Fun fact about feeding snakes - my favorite snake is a hognose snake (Heterodon genus, various species, at least three int the US). They're known (for good reason) as being the drama queens of the snake world (they play dead as a defense mechanism in a hilariously overdramatic way, as well as "pancaking" or "hooding" - google hognose playing dead for fun videos, if you're into that kind of thing). So they make very amusing pets.

However, in the wild, they (well, at least two of the species) eat almost exclusively toads and frogs. AFAIK, frozen thawed toads/frogs are not a realistic feeding option in captivity, and ethics aside, keeping a colony of toads around just to feed your hoggies is inefficient at best. They *can* get their nutritional needs met by eating frozen thawed mice, but they're usually averse to eating them, since they're not toads. The solution? Keep a single toad as a pet. Come feeding day, rub a thawed mouse on the toad to pick up the toad's scent. The hoggie will (sometimes with a little encouragement) then eat the mouse. Do this enough, and you can typically gradually ween the hoggie off the toad scent altogether, so they'll just eat regular thawed mice without the toad rubbing.

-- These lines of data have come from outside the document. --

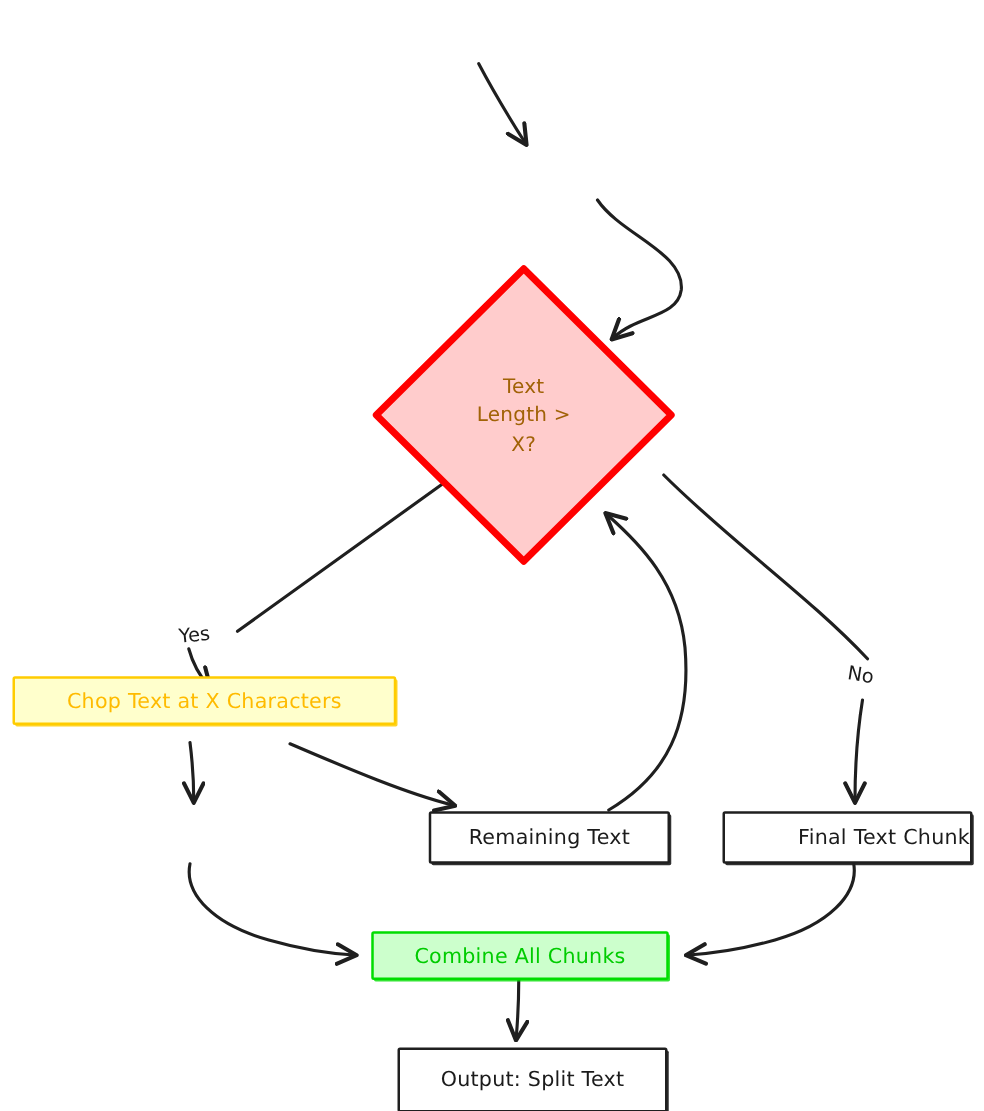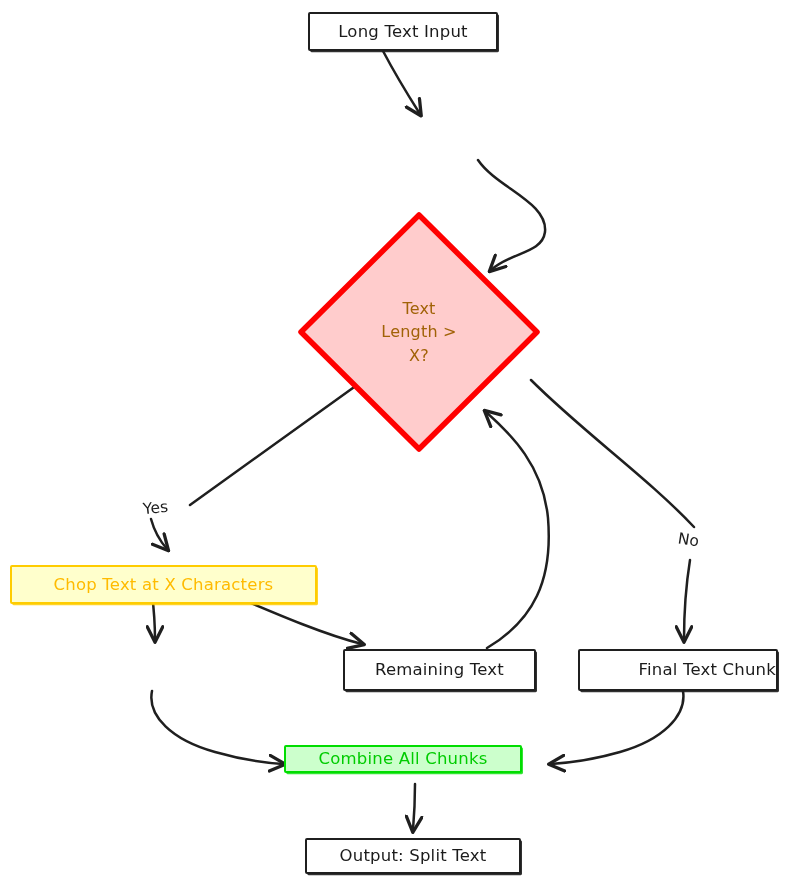--- a/index.html
+++ b/index.html
@@ -140,9 +140,6 @@
     </g>
   </svg>
 
-  <div class="node box" style="left:308px; top:12px; width:190px; height:39px;">
-    <span class="node-label">Long Text Input</span>
-  </div>
 
 
   <div class="node decision" style="left:297px; top:211px; width:244px; height:242px;">

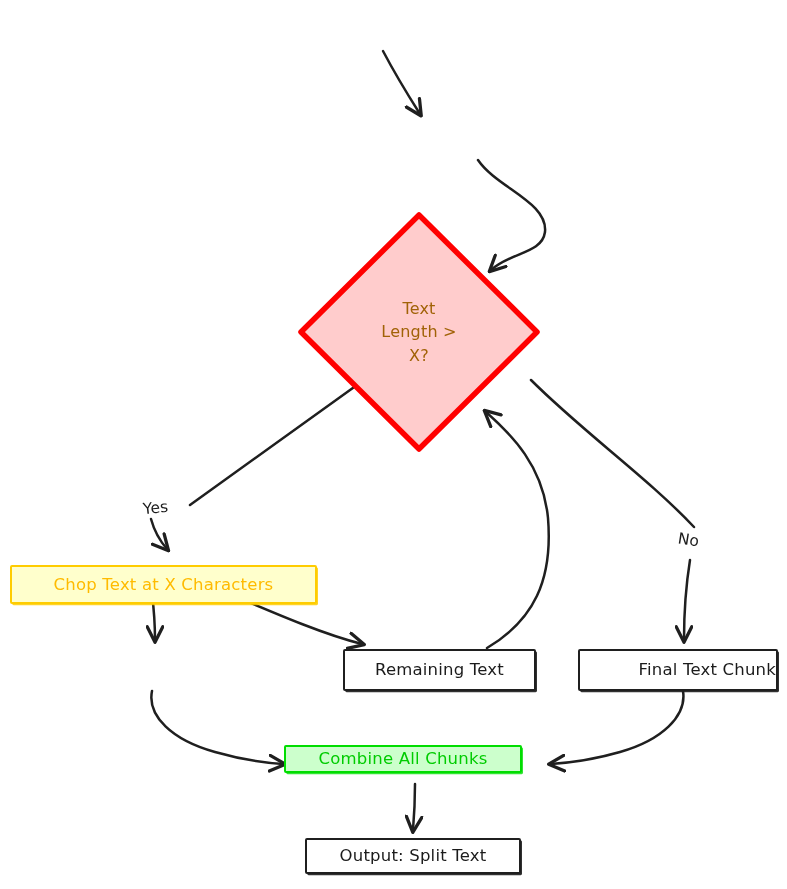--- a/index.html
+++ b/index.html
@@ -151,7 +151,7 @@
 X?</span>
   </div>
 
-  <div class="node box-yellow" style="left:10px; top:565px; width:307px; height:39px;">
+  <div class="node box-yellow" style="left:10px; top:541px; width:307px; height:39px;">
     <span class="node-label">Chop Text at X Characters</span>
   </div>
 

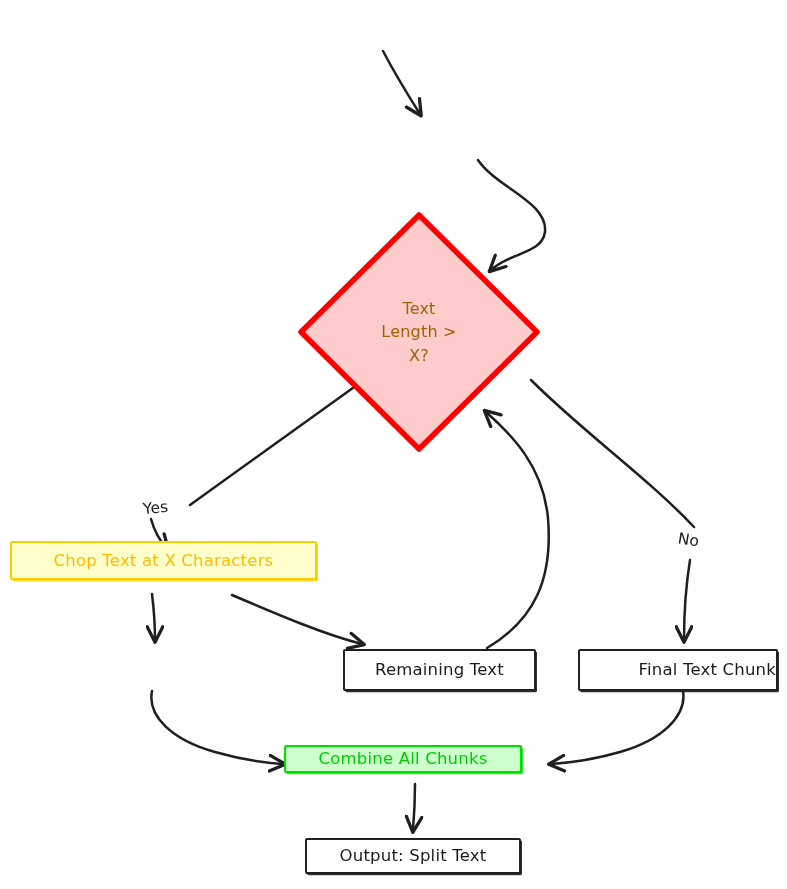--- a/index.html
+++ b/index.html
@@ -164,7 +164,7 @@
     <span class="node-label">Final Text Chunk</span>
   </div>
 
-  <div class="node box-green" style="left:284px; top:745px; width:238px; height:28px;">
+  <div class="node box-green" style="left:297px; top:745px; width:238px; height:39px;">
     <span class="node-label">Combine All Chunks</span>
   </div>
 

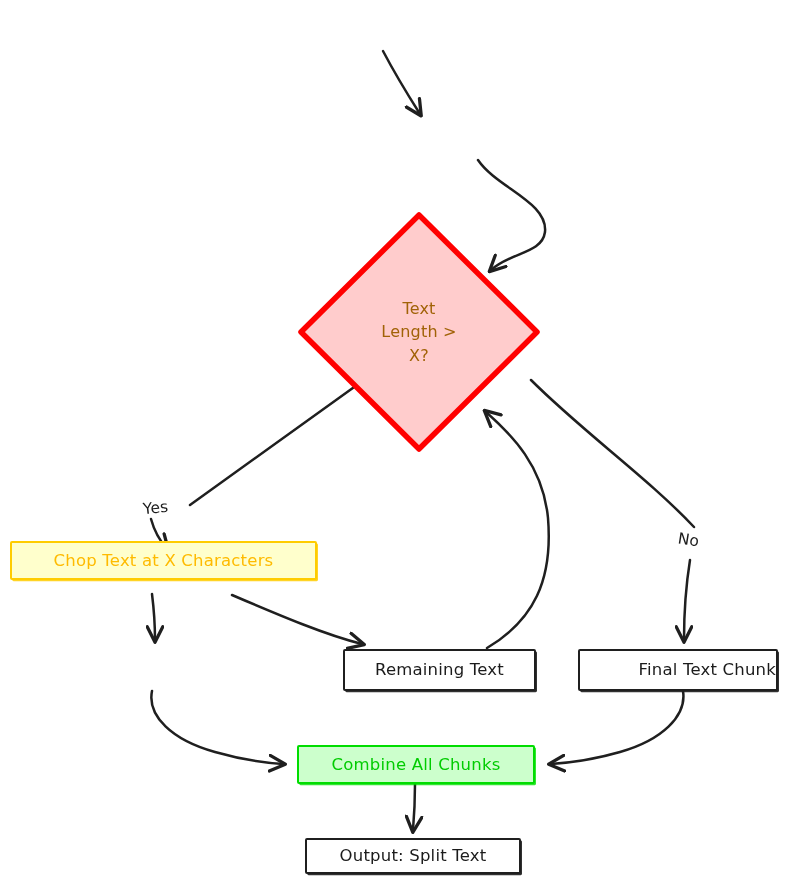--- a/index.html
+++ b/index.html
@@ -168,7 +168,7 @@
     <span class="node-label">Combine All Chunks</span>
   </div>
 
-  <div class="node box" style="left:305px; top:838px; width:216px; height:36px;">
+  <div class="node box" style="left:318px; top:838px; width:216px; height:52px;">
     <span class="node-label">Output: Split Text</span>
   </div>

Presumably the toad lives a normal healthy life, at least for a captive toad. Well, normal except for the fact that once a week or so somebody rubs a dead mouse all over him.

Also, their genus name (Heterodontus) refers to their specialized teeth - they have rear fangs designed to "pop" toads. A toad being attacked by a snake will inflate itself as large as possible to become difficult to swallow. The toad poppers make short work of that.